# Beer, Alcohol & IBS



## ms81186 (Nov 29, 2010)

So I have IBS D. It can be really bad some days and somedays are normal which usually are more rare. I have had lost weight because of it ever. I have now gone on this fodmap diet thing sorta and doing align and taking antotrioplomine and several other meds. I have gotten better the past two days.

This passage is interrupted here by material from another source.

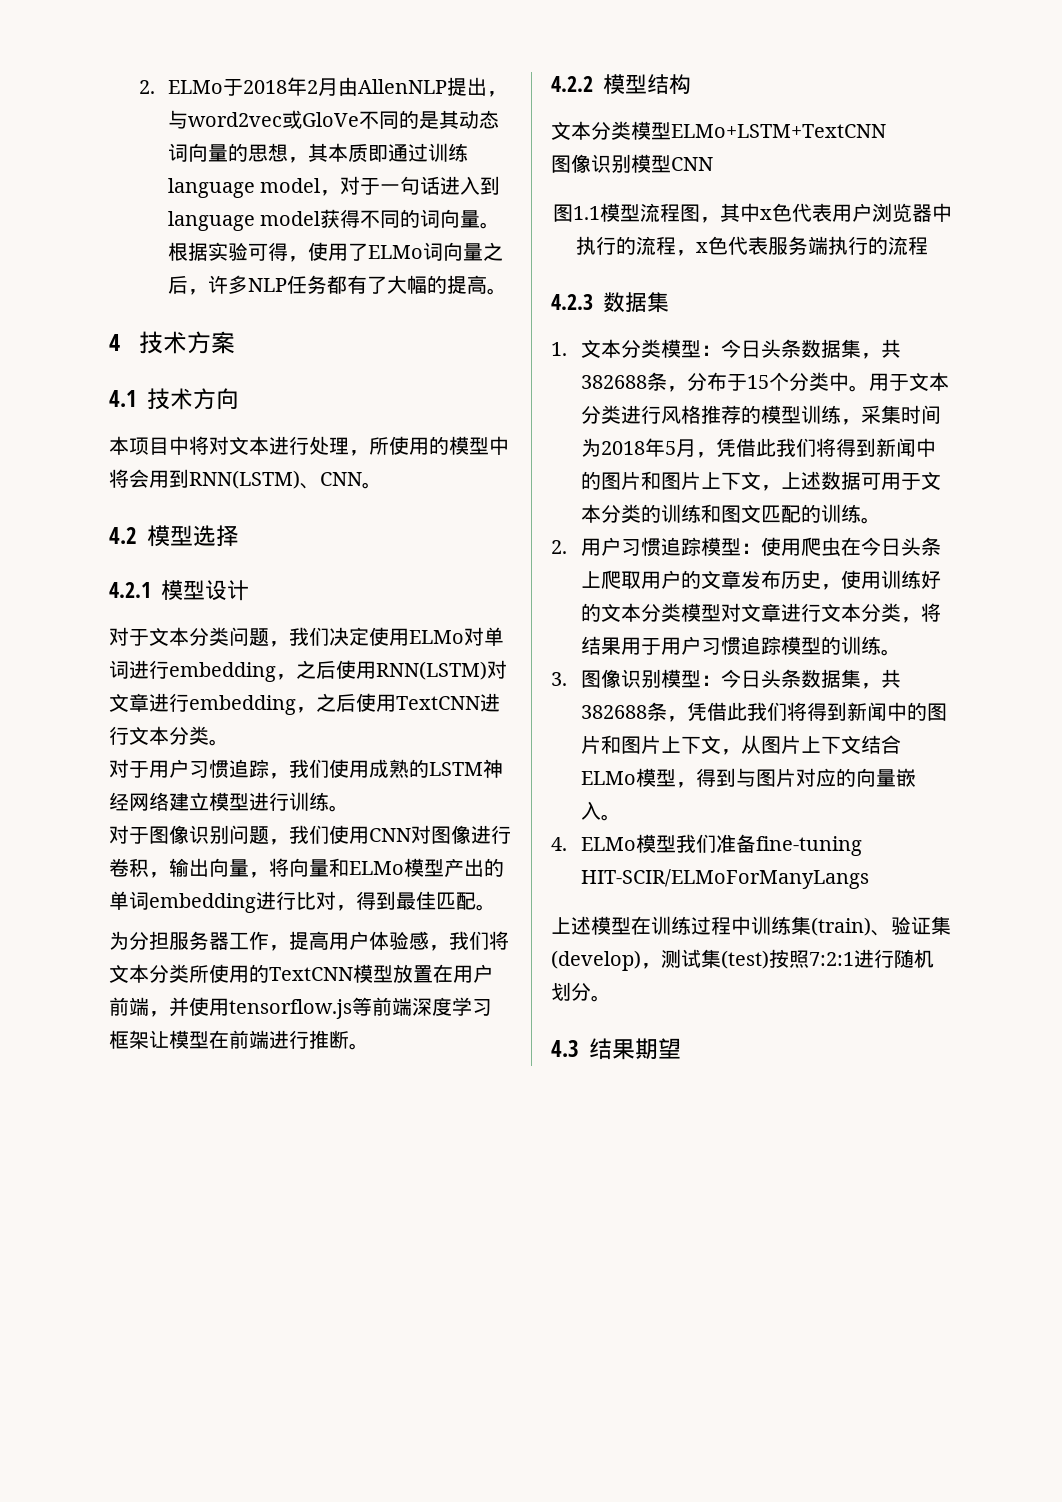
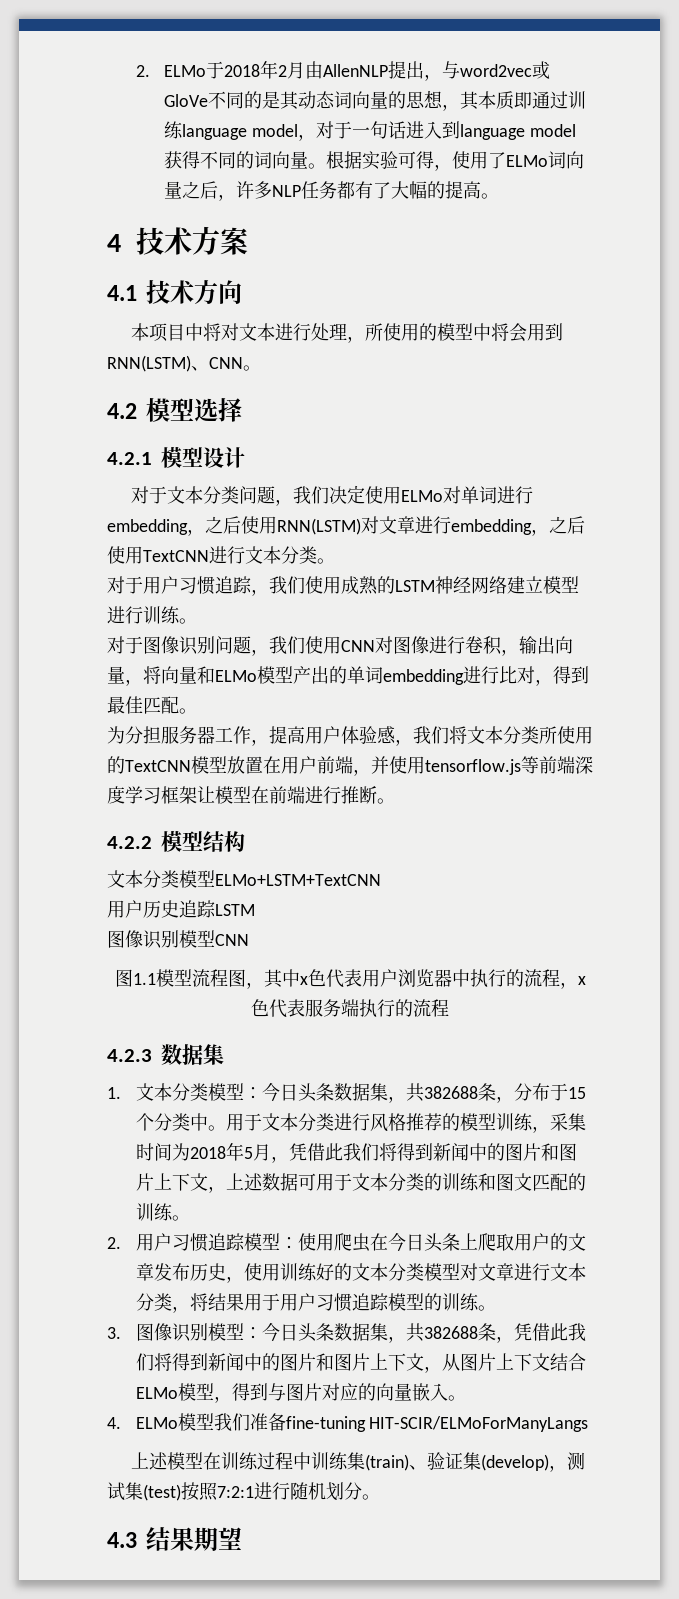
+ 用户历史追踪LSTM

I am not a heavy drinker but I am a huge beer lover I love to try and sample different kinds and everything. I was wondering beers and alcoholic drinks are ok or safer than others. Example Whiskey kills me or whatever. I am not a big drinker at all but do like to try different beers or have a drink in a social situation with out having to go to the bathroom or worry about it constantly.

Can anyone help and give me a list of safer beers or cocktails for someone with ibs or ibs d


----------



## Kathleen M. (Nov 16, 1999)

Some people seem to do better with clear liquor on the rocks. (Gin, vodka) or a dry white wine. Mixers are often a problem. Juices, anything bubbly, can all set off the IBS by themselves so combined with the alcohol it can be really bad.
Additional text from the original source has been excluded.